New system to halve AHPRA complaint turnaround time

3 minute read


At the AMA national conference, the chair of the Medical Board promised that this time it would be different.


AHPRA’s long-awaited initiative to handle vexatious complaints is finally here, with a new promise to get unsubstantiated or frivolous notifications out of the system within six weeks.

Medical Board of Australia chair Dr Anne Tonkin told delegates at the AMA national conference today that the regulatory agency had just set up what it’s calling the national committee triage.

“It will be seeing these very low-level notifications, which carry a very low risk, at a very early stage in their journey through our system,” she said.

“It will very quickly and very efficiently close those notifications which need no further action and get them out of the system.”

Dr Tonkin said the committee should be able to process vexatious complaints “within four to six weeks” – rather than three months – and that the overall notification turnaround times at AHPRA “will start to decline dramatically”.

This is not the first time Dr Tonkin and the board have promised such a scheme.

She also urged doctors to trust the board’s judgment.

“I really think we should be kinder to ourselves in the [vexatious complaint] process and think, ‘actually, I trust the board and they’re not going to do anything about this because it’s nothing’,” Dr Tonkin said.

“Now I know that’s a pretty impossible thing to ask, but I think the punishment is the stress sometimes.”

Often, she said, doctors will spend three months feeling awful, only to receive a letter saying that the board wasn’t going to take any further action.

Dr Tonkin also addressed the motion from AMA Victoria to call for a Royal Commission into AHPRA.

“I think it’s worth noting that the Medical Board and AHPRA together are probably one of the most scrutinised agencies that exist in Australia,” Dr Tonkin said.

“We’ve had 15 reviews, either federal or state, in 12 years of existence and we devote a lot of our resources to responding to those, which takes us away from trying to improve our systems and takes us away from doing our routine work.”

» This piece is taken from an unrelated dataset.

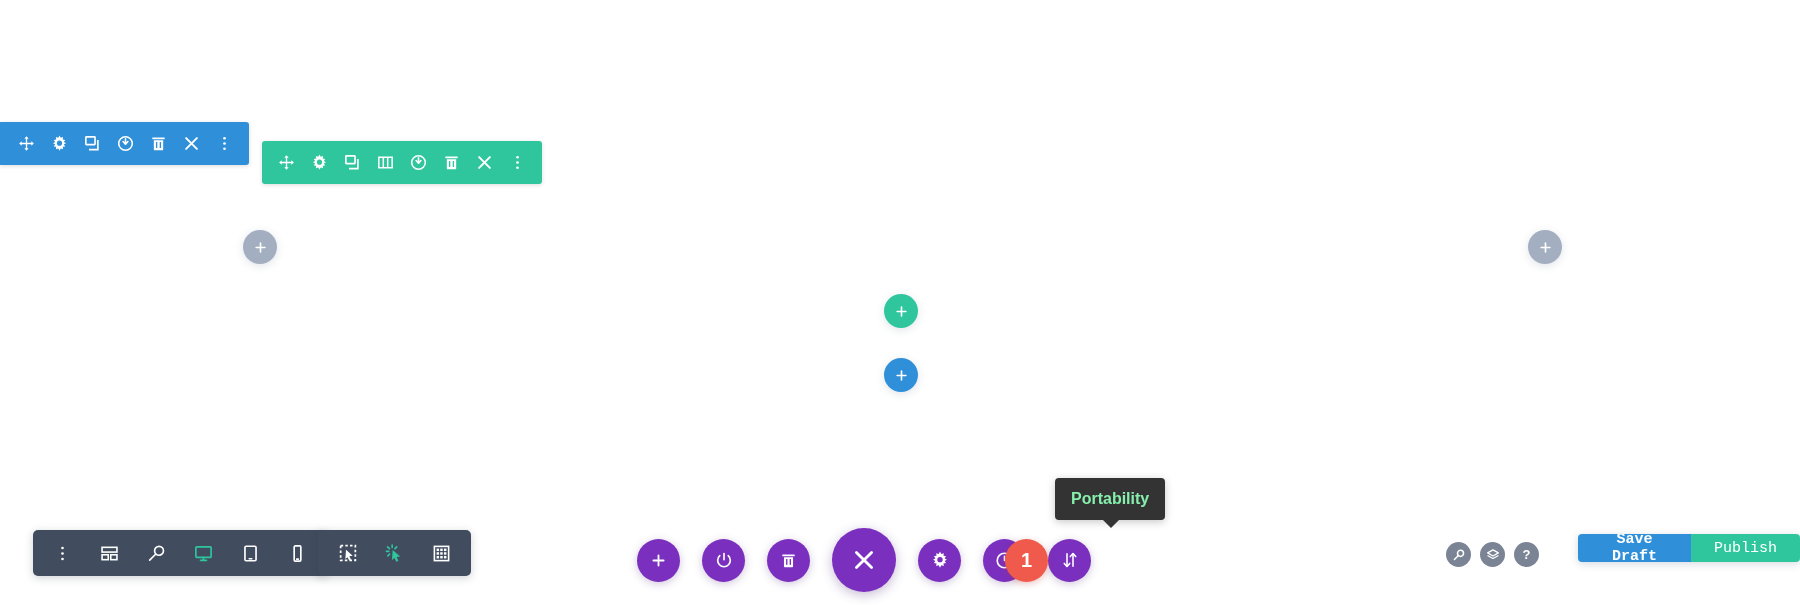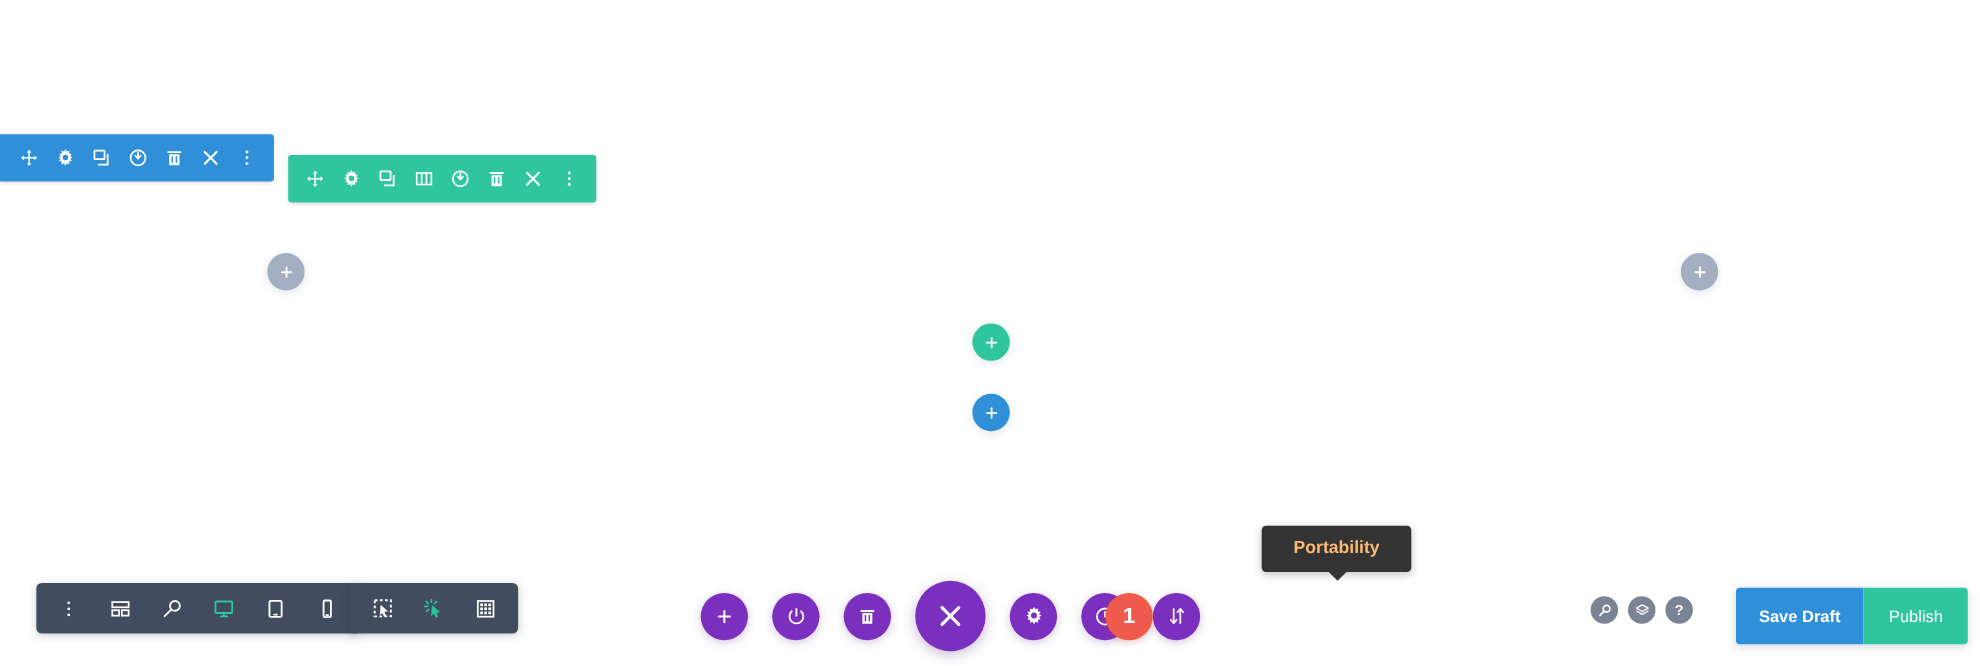"Portability" #portability-tooltip { color: #fdba74 -> #86efac; left: 1147px -> 1055px; padding: 12px 29px -> 12px 16px }
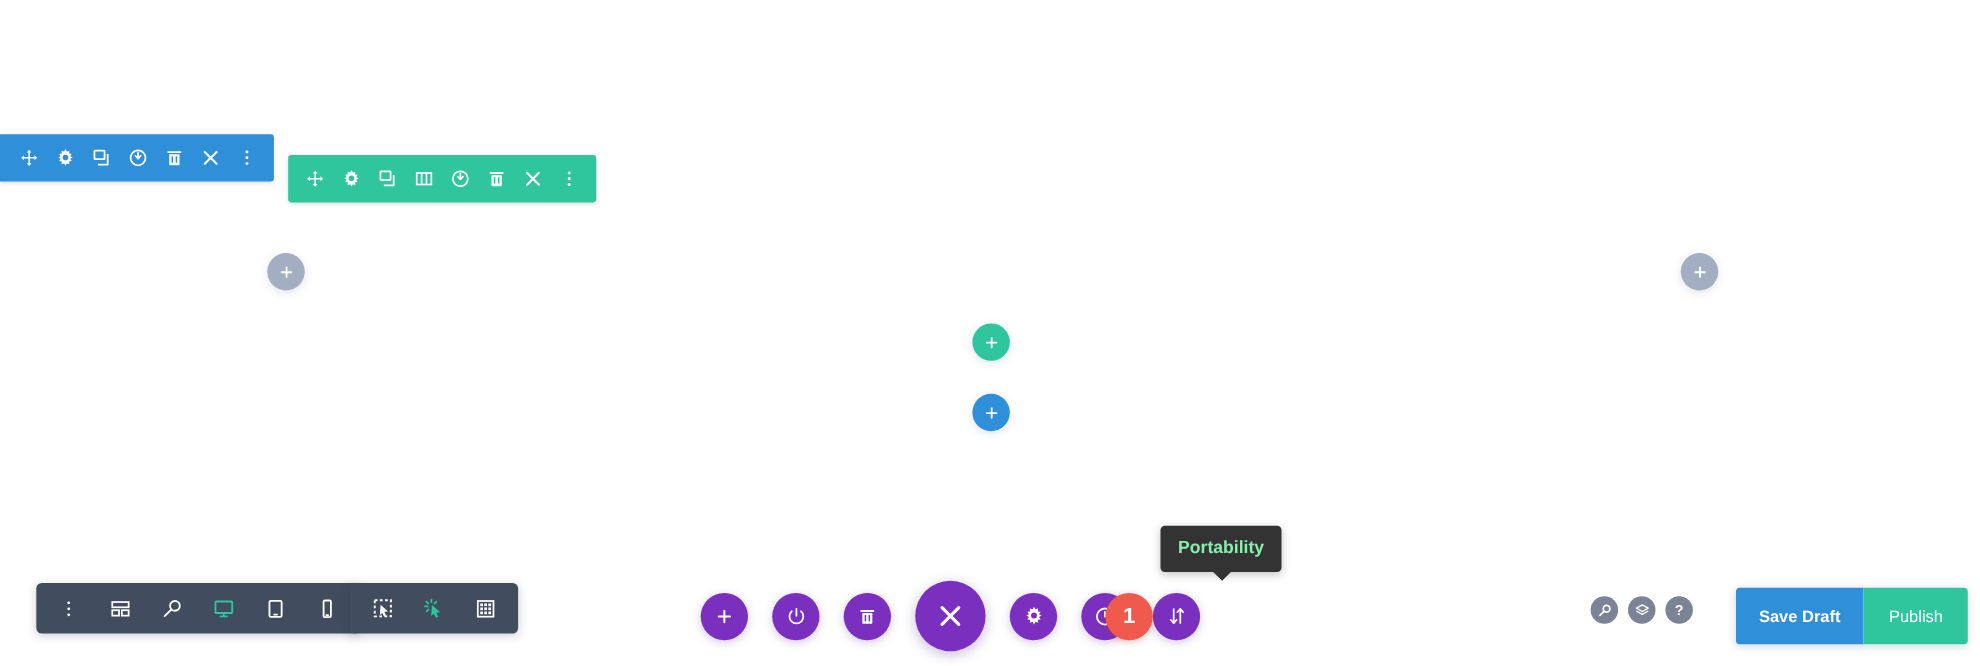"Save Draft" .pub-btn { font-family: Liberation Sans, sans-serif -> Liberation Mono, monospace; height: 52px -> 28px }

AMA members will vote on whether to formally progress the motion this weekend.

Chair of the Council of Presidents of Medical Colleges and current RANZCOG president Dr Vijay Roach used his time at the opening plenary to call for more respect for colleges.

“Many of the so-called [exam technology] failures were due to external providers, internet outages, and insufficient staff,” he said.

“I’m not saying that in a defensive way, but more to recognise that for colleges as institutions, this was a particularly difficult time.”

Dr Roach said colleges were often given a hard time by grassroots members constantly asking what their membership fees pay for, when often a lot of advocacy work occurs behind the scenes.

“I sometimes think of the college like my parents – they’re very annoying, they can’t manage technology and I feel like I have to sort everything out for them,” Dr Roach told delegates at the AMA conference.

“But every now and then, I pause and I acknowledge their wisdom, their commitment, their deep knowledge and their understanding and in fact my own limitations.

“I am grateful for them. And I am a little less arrogant and a little less critical.”

Medical colleges, he said, would emerge from the pandemic stronger, more nimble and more responsive.

The 2022 AMA National Conference runs over three days, with a new president to be elected by members on Sunday July 31.